──────── EXERCISE DATA ────────
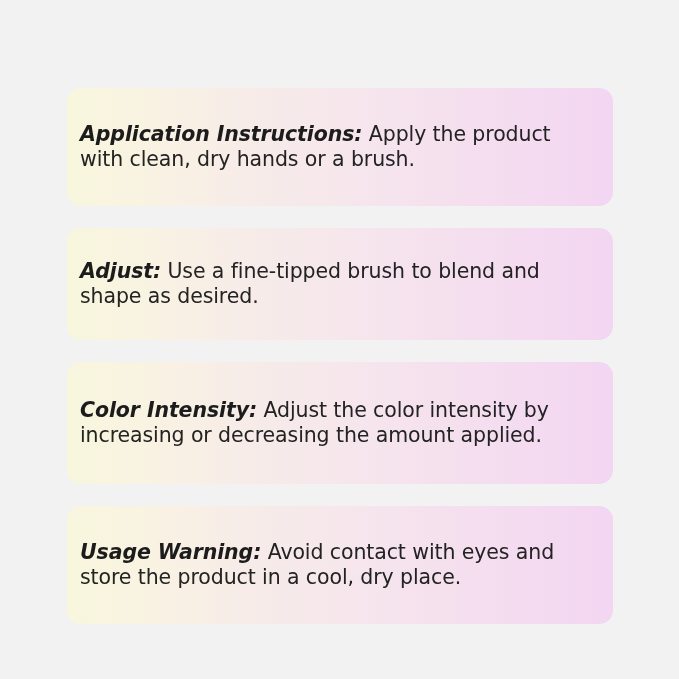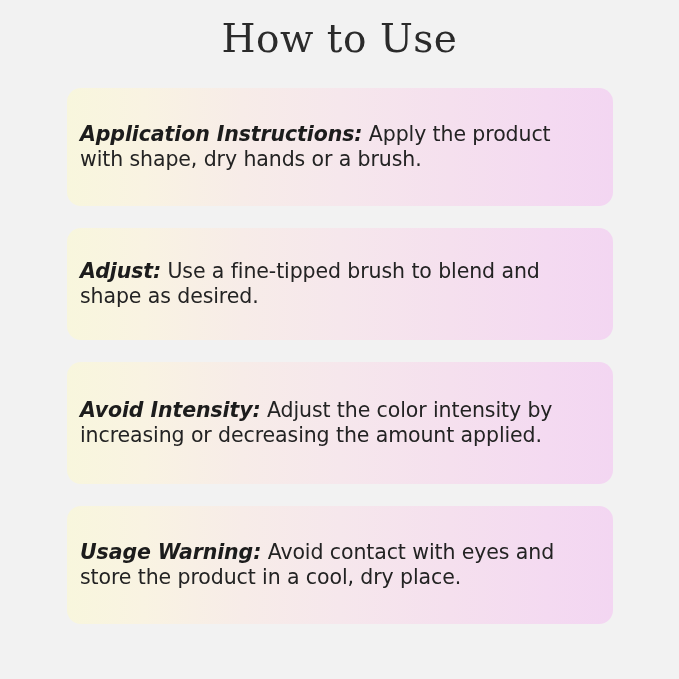"How to Use" div.page-title { html: <div>How to Use</div> -> none }
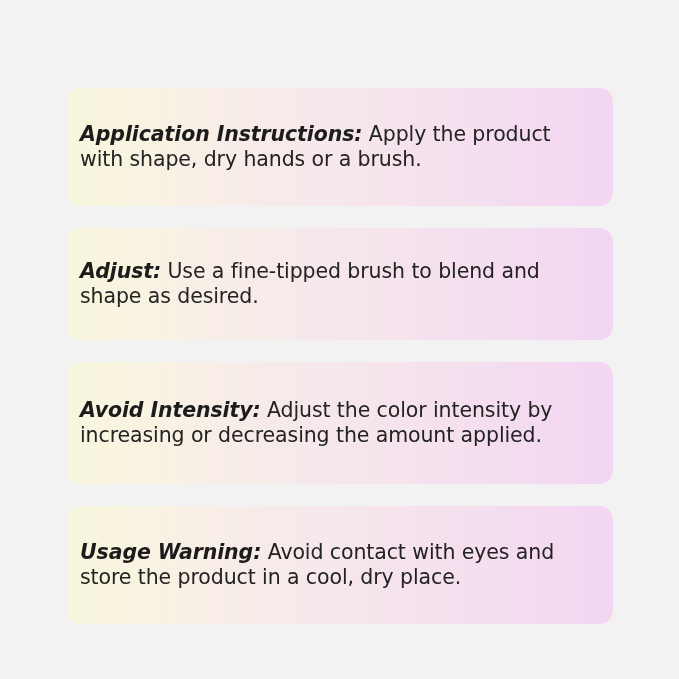"Apply the product with shape," span.card-body { text: shape -> clean }
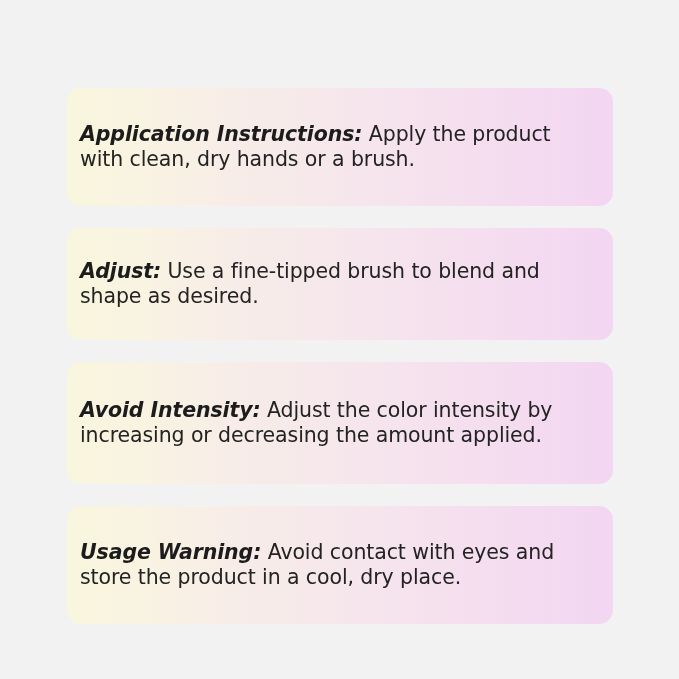"Avoid Intensity:" span.card-label { text: Avoid -> Color }
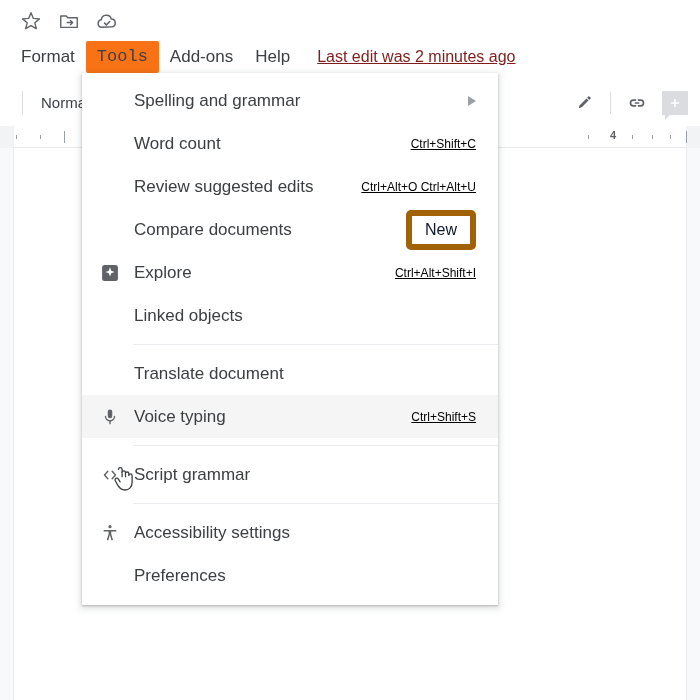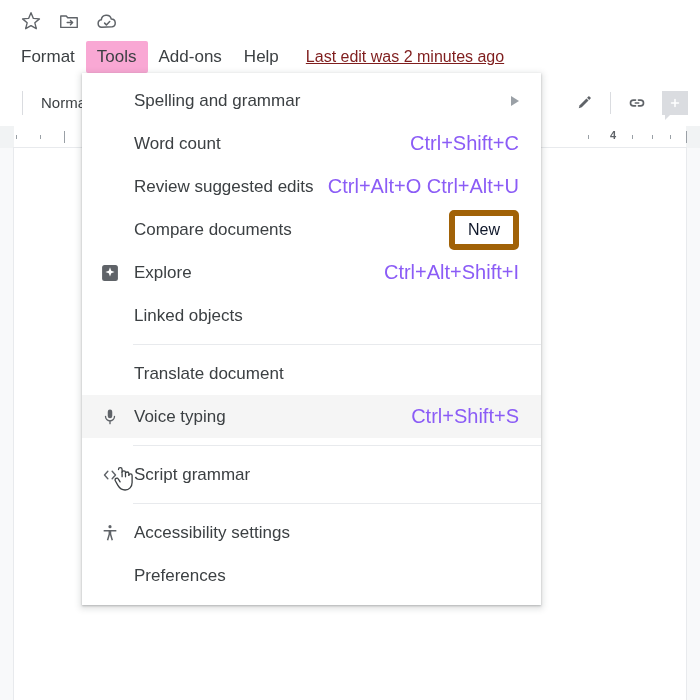"Tools" .menu-item.active { background: #f9a8d4 -> #f97316; font-family: none -> Liberation Mono, monospace }
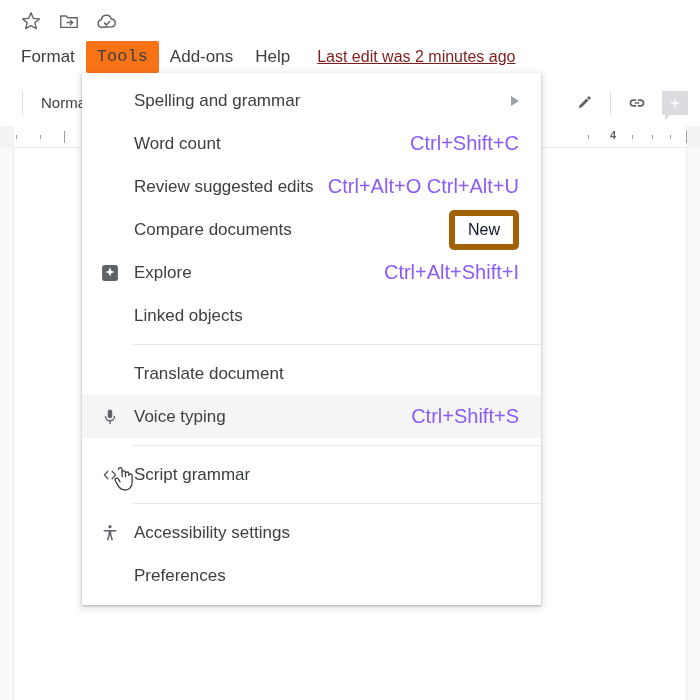"Spelling and grammar" .dropdown { width: 459px -> 416px }
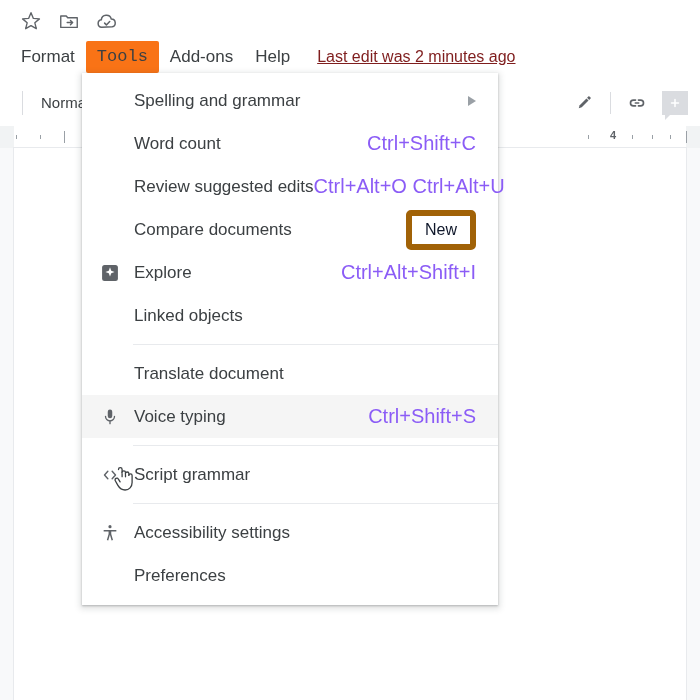"Ctrl+Shift+C" .mrow-accel { color: #8b5cf6 -> #000000; font-size: 20px -> 12px; text-decoration: none -> underline }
────────
▸ REQUIRED WORK:
Print all the lines above exactly as they are, but without the pictures.

▸ YOUR RESPONSE:
"How to Use" div.page-title { html: <div>How to Use</div> -> none }
"Apply the product with shape," span.card-body { text: shape -> clean }
"Avoid Intensity:" span.card-label { text: Avoid -> Color }
"Tools" .menu-item.active { background: #f9a8d4 -> #f97316; font-family: none -> Liberation Mono, monospace }
"Spelling and grammar" .dropdown { width: 459px -> 416px }
"Ctrl+Shift+C" .mrow-accel { color: #8b5cf6 -> #000000; font-size: 20px -> 12px; text-decoration: none -> underline }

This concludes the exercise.